Materialism's Fatal Flaw

Whether explaining consciousness, evolution, or the origin of the cosmos, materialists make a common assumption: that they know what matter is. However, if the underlying stuff of physical reality is itself a mystery, on what kind of foundation do purely physical, natural theories have to build anything?

In an essay for Aeon, astrophysicist Adam Frank focuses on the mystery of consciousness, not evolution. But the objection would seem to be no less powerful there.

Materialists appeal to physics to explain the mind, but in modern physics the particles that make up a brain remain, in many ways, as mysterious as consciousness itself.
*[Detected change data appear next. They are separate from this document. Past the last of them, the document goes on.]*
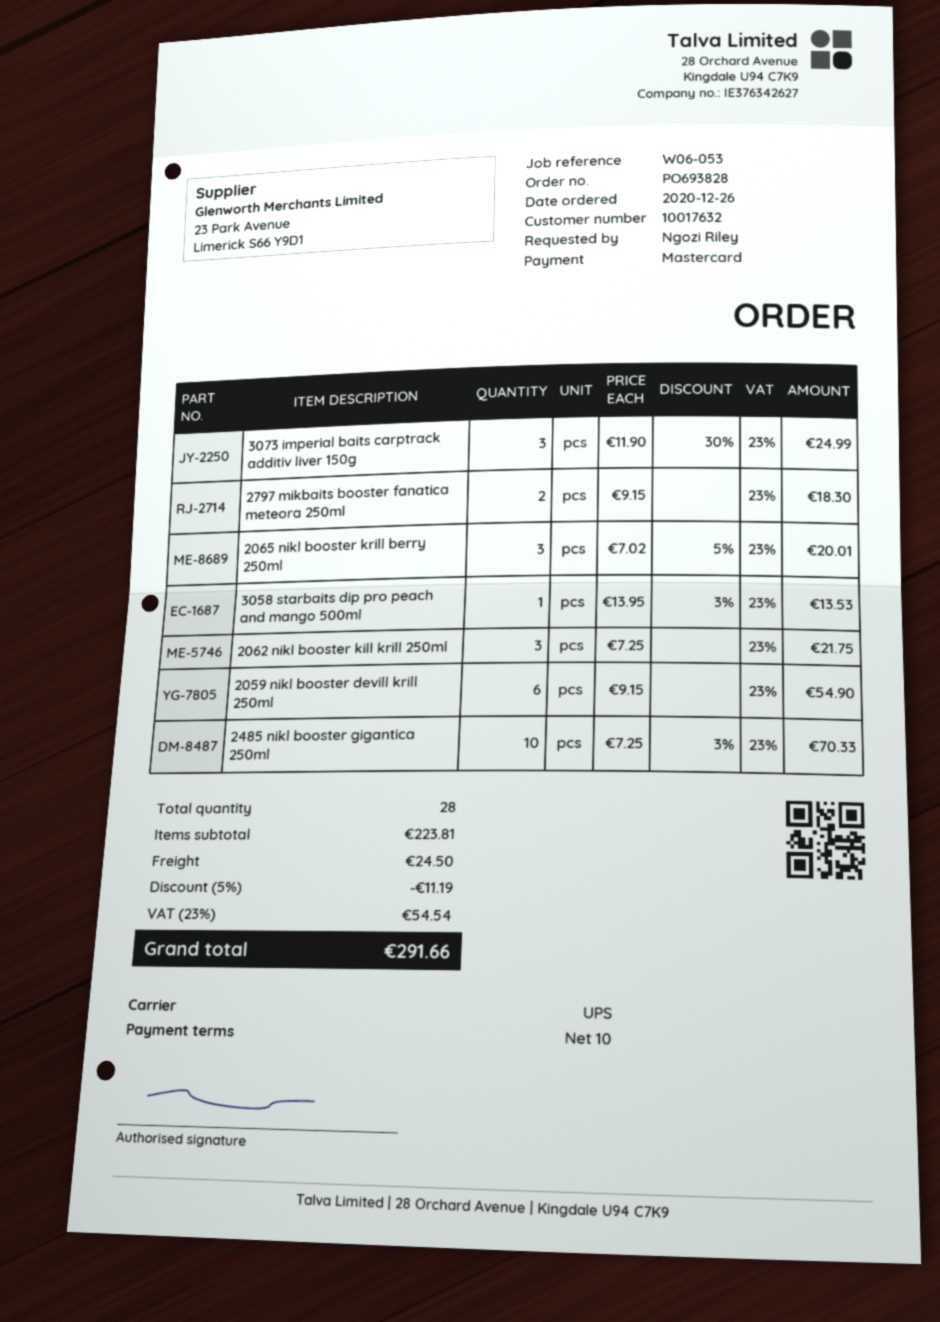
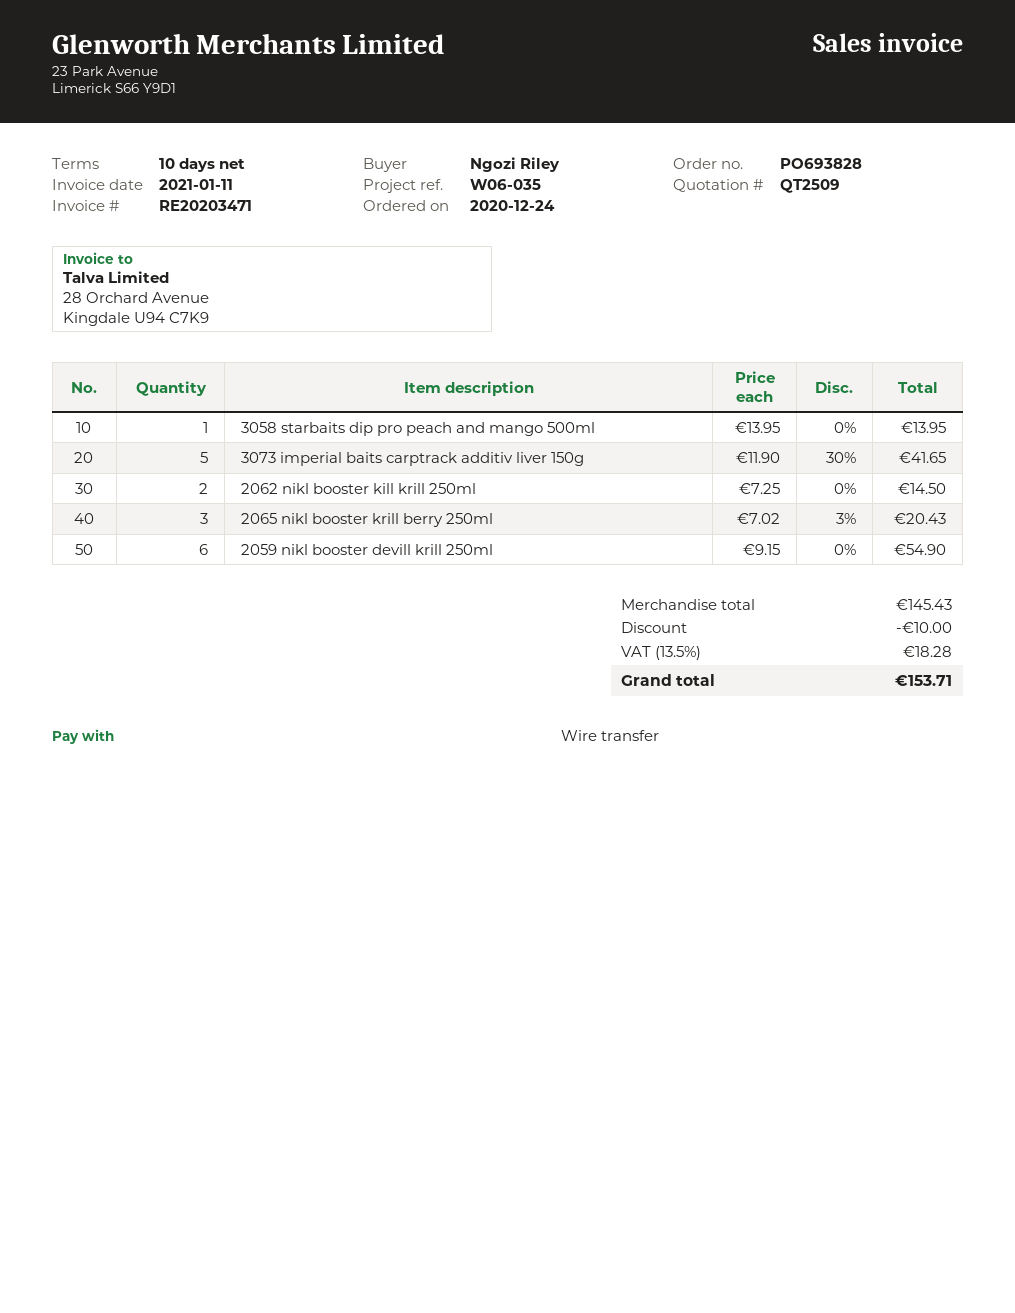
order date: 2020-12-26 -> 2020-12-24
reference: W06-053 -> W06-035
payment method: Mastercard -> bank transfer
3073 imperial baits carptrack additiv liver 150g: 3 x 11.90 - 30% = 24.99 -> 5 x 11.90 - 30% = 41.65
2797 mikbaits booster fanatica meteora 250ml: 2 x 9.15 = 18.30 -> none
2065 nikl booster krill berry 250ml: 3 x 7.02 - 5% = 20.01 -> 3 x 7.02 - 3% = 20.43
3058 starbaits dip pro peach and mango 500ml: 1 x 13.95 - 3% = 13.53 -> 1 x 13.95 = 13.95
2062 nikl booster kill krill 250ml: 3 x 7.25 = 21.75 -> 2 x 7.25 = 14.50
2485 nikl booster gigantica 250ml: 10 x 7.25 - 3% = 70.33 -> none
subtotal: 223.81 -> 145.43
discount: 11.19 -> 10.00
shipping: 24.50 -> none
tax: 23% = 54.54 -> 13.5% = 18.28
total: 291.66 -> 153.71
When I was a young physics student I once asked a professor: ‘What’s an electron?’ His answer stunned me. ‘An electron,’ he said, ‘is that to which we attribute the properties of the electron.’ That vague, circular response was a long way from the dream that drove me into physics, a dream of theories that perfectly described reality. Like almost every student over the past 100 years, I was shocked by quantum mechanics, the physics of the micro-world. In place of a clear vision of little bits of matter that explain all the big things around us, quantum physics gives us a powerful yet seemingly paradoxical calculus. With its emphasis on probability waves, essential uncertainties and experimenters disturbing the reality they seek to measure, quantum mechanics made imagining the stuff of the world as classical bits of matter (or miniature billiard balls) all but impossible.

Like most physicists, I learned how to ignore the weirdness of quantum physics. ‘Shut up and calculate!’ (the dictum of the American physicist David Mermin) works fine if you are trying to get 100 per cent on your Advanced Quantum Theory homework or building a laser. But behind quantum mechanics’ unequaled calculational precision lie profound, stubbornly persistent questions about what those quantum rules imply about the nature of reality — including our place in it.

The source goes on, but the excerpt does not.